And this weekend yet another big loss for Trump’s lawyers in the highest court came in the decision whether or not to allow members of the LGBTQ community to be protected by the Civil Rights Act of 1964. Like DACA, this decision is widely popular among Americans. Yet, in response to this decision the President makes this seem like a personal attack on himself and suggests packing the court. These examples show how over emphasized the often repeated reason for my fellow evangelicals to vote for Trump: to get more conservative justices. This will only help if Trump is able to convince these judges he is dealing in good faith.
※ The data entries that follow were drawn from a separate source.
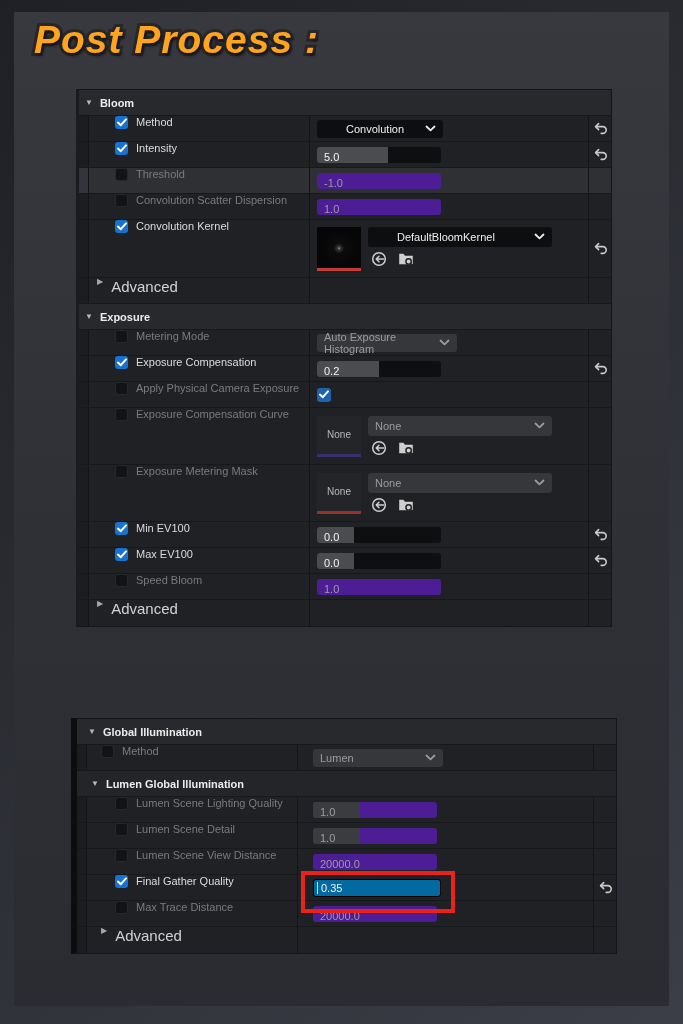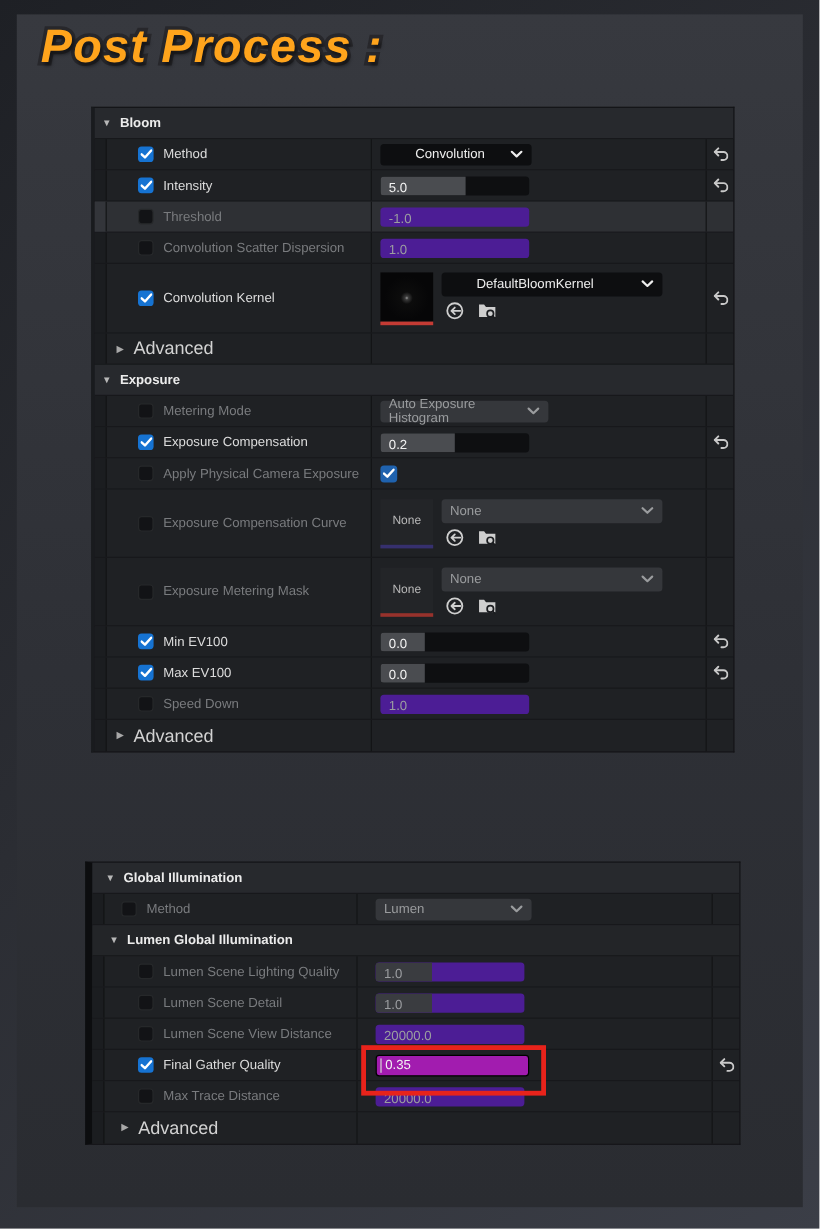"Method" .cell-label { align-items: center -> flex-start }
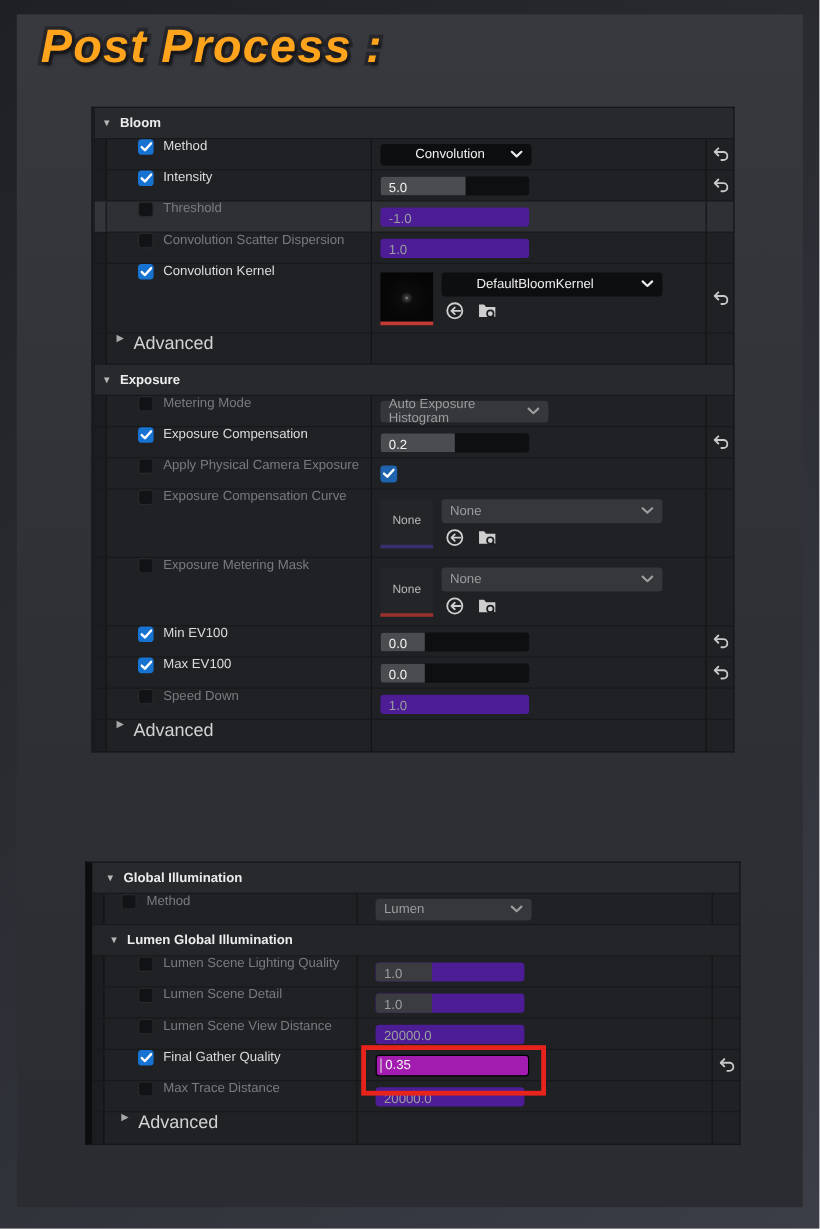"Speed Down" span.plabel { text: Down -> Bloom }
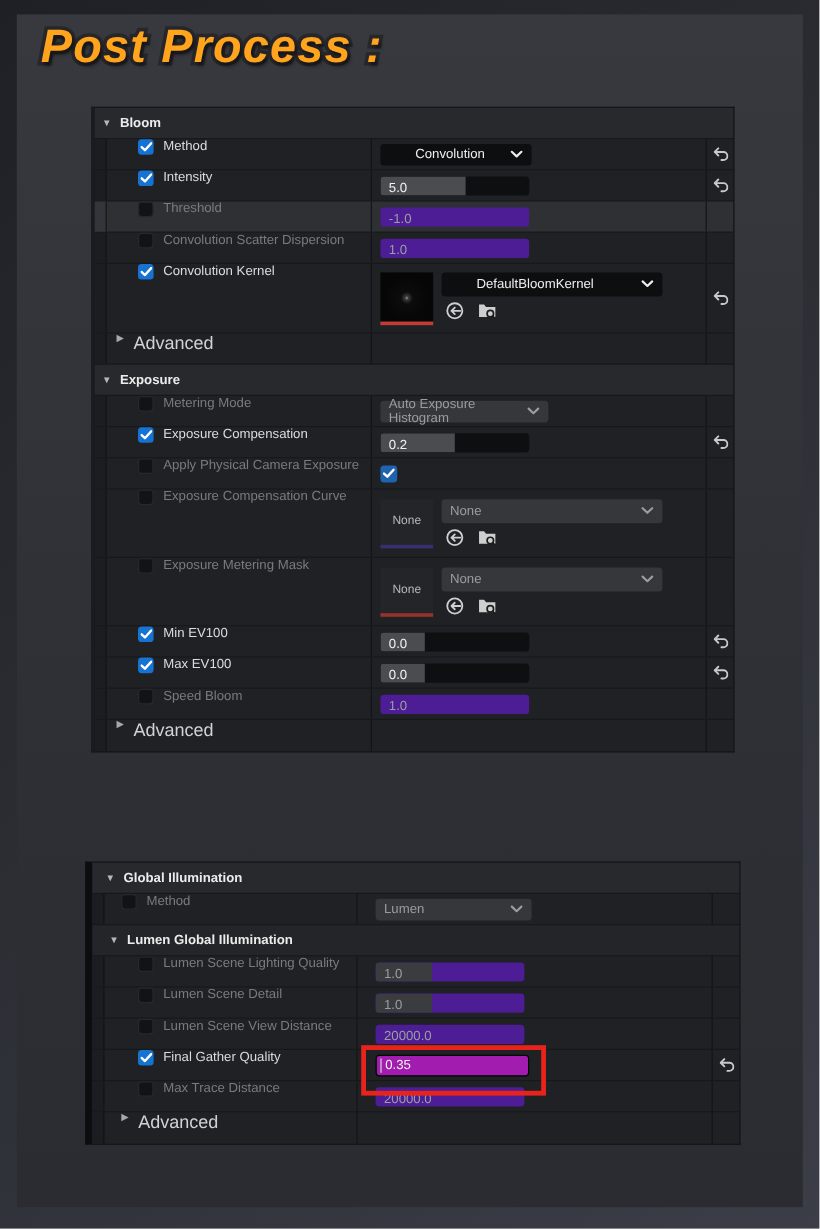"0.35" .editbox { background: #a21caf -> #0369a1 }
Best example of that might be in Trump’s call just a few weeks ago that states must “allow these very important, essential places of faith to open right now for this weekend [...] if they don’t do it, I will override the governors. In America, we need more prayer not less.” Yet one week later the Supreme Court ruled with Chief Justice Roberts in the majority once again saying that truth should lead the way:
while local officials are actively shaping their response to changing facts on the ground. The notion that it is ‘indisputably clear’ that the Government’s limitations are unconstitutional seems quite improbable.
In fact, it is Trump's assertion he could somehow reopen them himself that would obviously be unconstitutional.
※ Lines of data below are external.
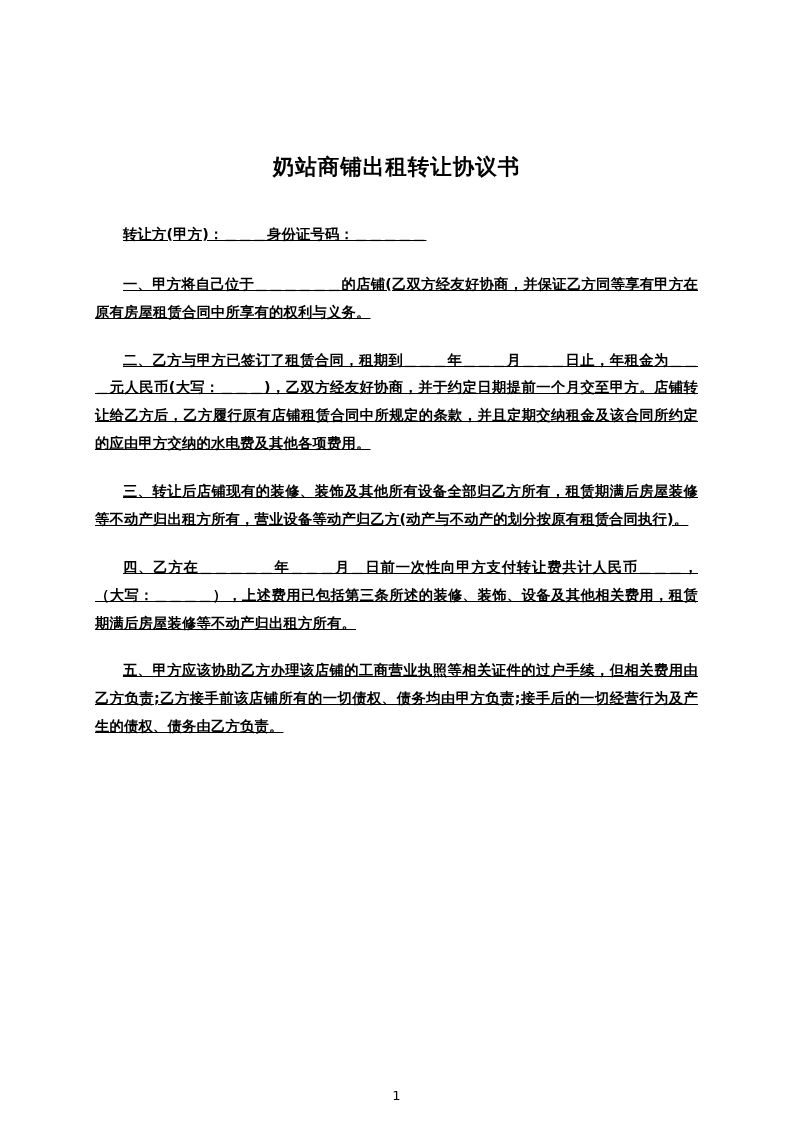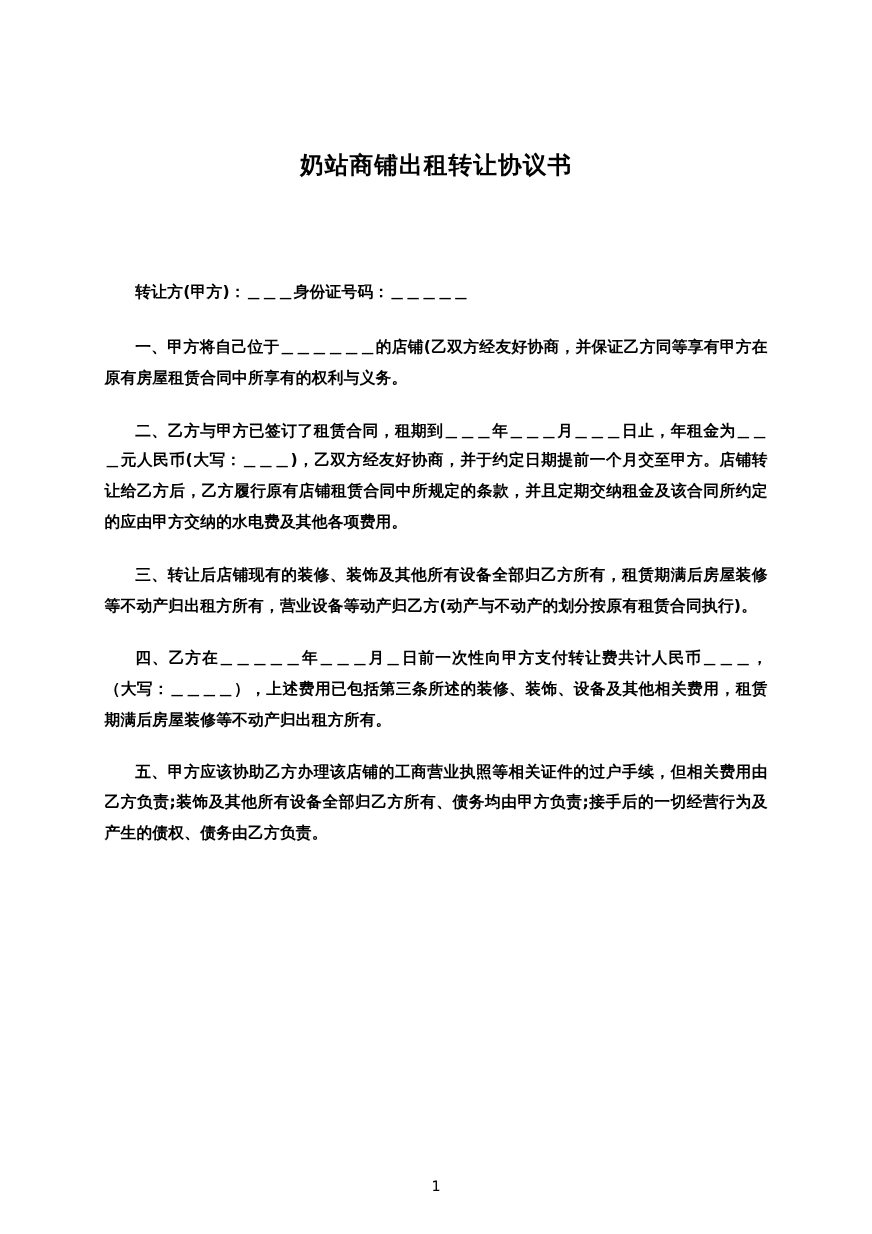"奶站商铺出租转让协议书" .doc-title { margin: 0 -> 16px }
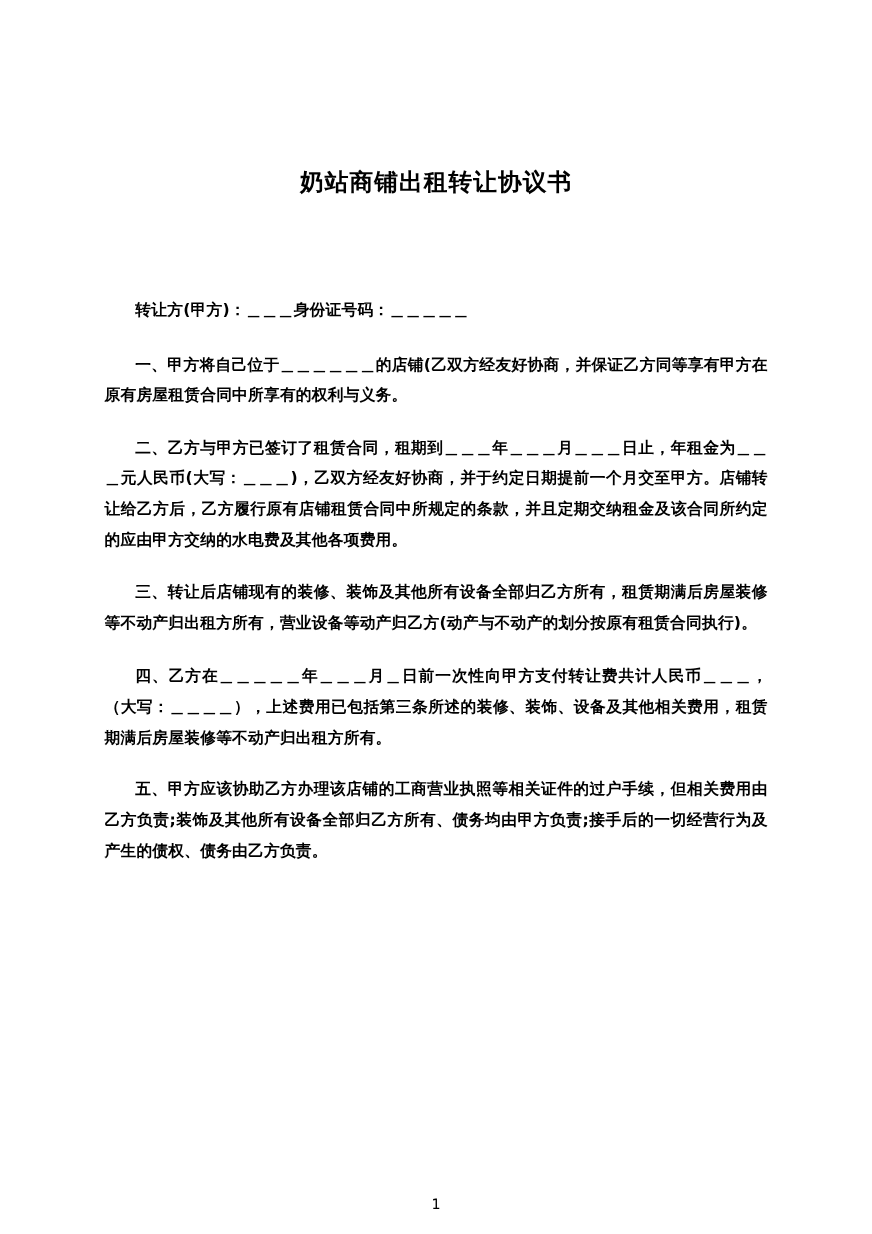"转让方(甲方)：＿＿＿身份证号码：＿＿＿＿＿" .body-block { margin-top: 88px -> 40px; text-decoration: none -> underline }
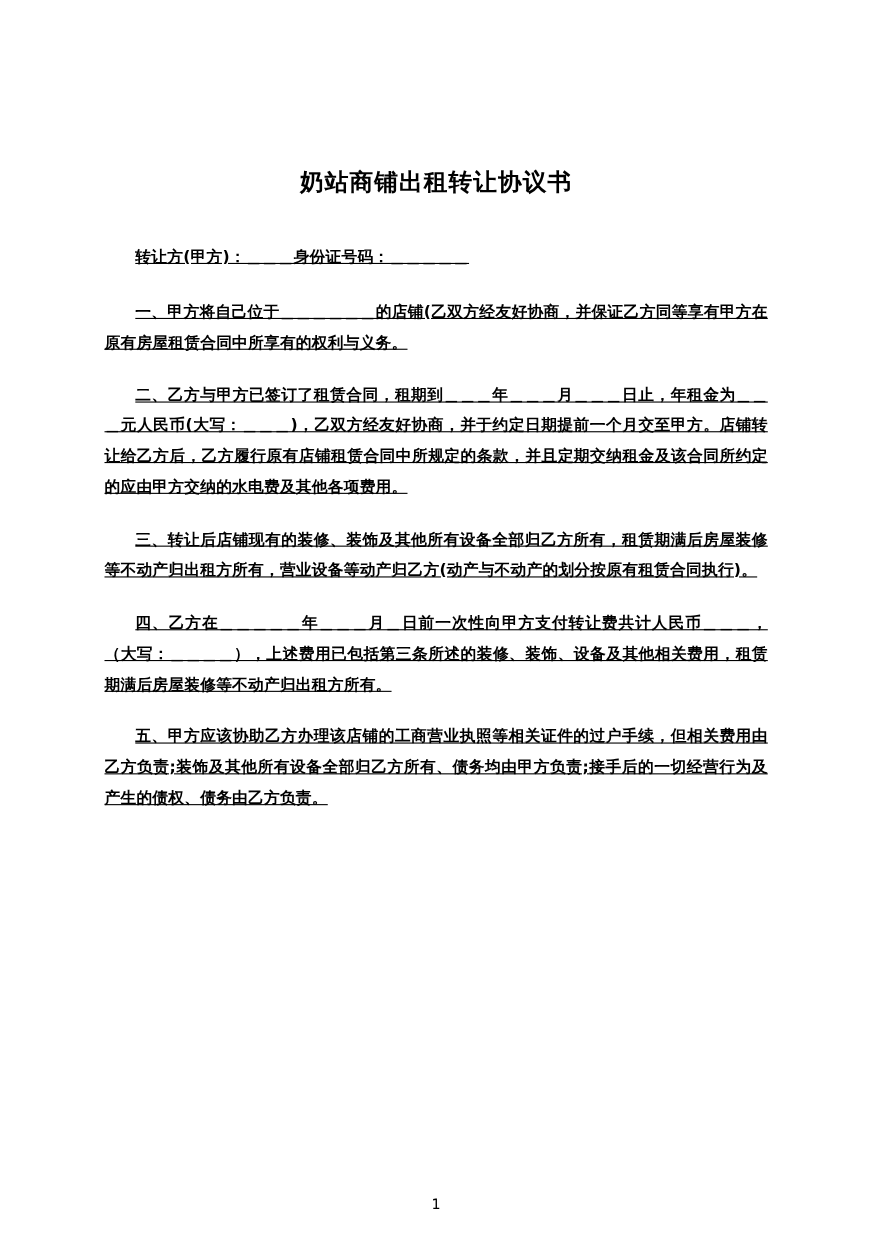"五、甲方应该协助乙方办理该店铺的工商营业执照等相关证件的过户手续，但相关费用由乙" p.para { text: 装饰及其他所有设备全部归乙方所有 -> 乙方接手前该店铺所有的一切债权 }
4) In yet another major story this weekend, our worst fears about the President are confirmed in the release of a book from John Bolton, Trump’s longest serving national security advisor. There is so much in the book, but I’ll highlight several of the most intense quotes from his hour long interview with ABC News. Maybe the most relevant is Bolton’s potential role in Trump’s impeachment hearing. The President’s withheld Congressionally approved funds to U.S. ally Ukraine in order to get them to make an announcement about an investigation into Democratic frontrunner Joe Biden:
But he wanted a probe of Joe Biden in exchange for delivering the security assistance that was part of the congressional legislation that had been passed several years before. So that in his mind, he was bargaining to get the investigation, using the resources of the federal government, which I found very disturbing. 
And I found it using national security to advance his own political position. Now, in the course of the impeachment affair, the defense of the president was he cares about the general corruption in the Ukraine. And that was on his mind. That's utter nonsense.
So why didn’t he testify when the House requested it (and essentially subpoenaed him)? Bolton says:
Because minds -- because minds were made up on Capitol Hill. And my feeling was in the midst of all the chaos that had been created, this would have come and gone, and nobody would have paid any attention to it.
He might be right. I have been consistently shocked at what Trump’s core ~35% base will allow. However, he did not have the right to make that call himself. Instead of being the upper level figure who could confirm Trump did make that quid pro quo, Bolton stayed silent, only offering to testify to Republicans in the Senate once it was clear they weren’t going to ask for testimony. Then Bolton took a $2 million advance to write his book, The Room Where it Happened.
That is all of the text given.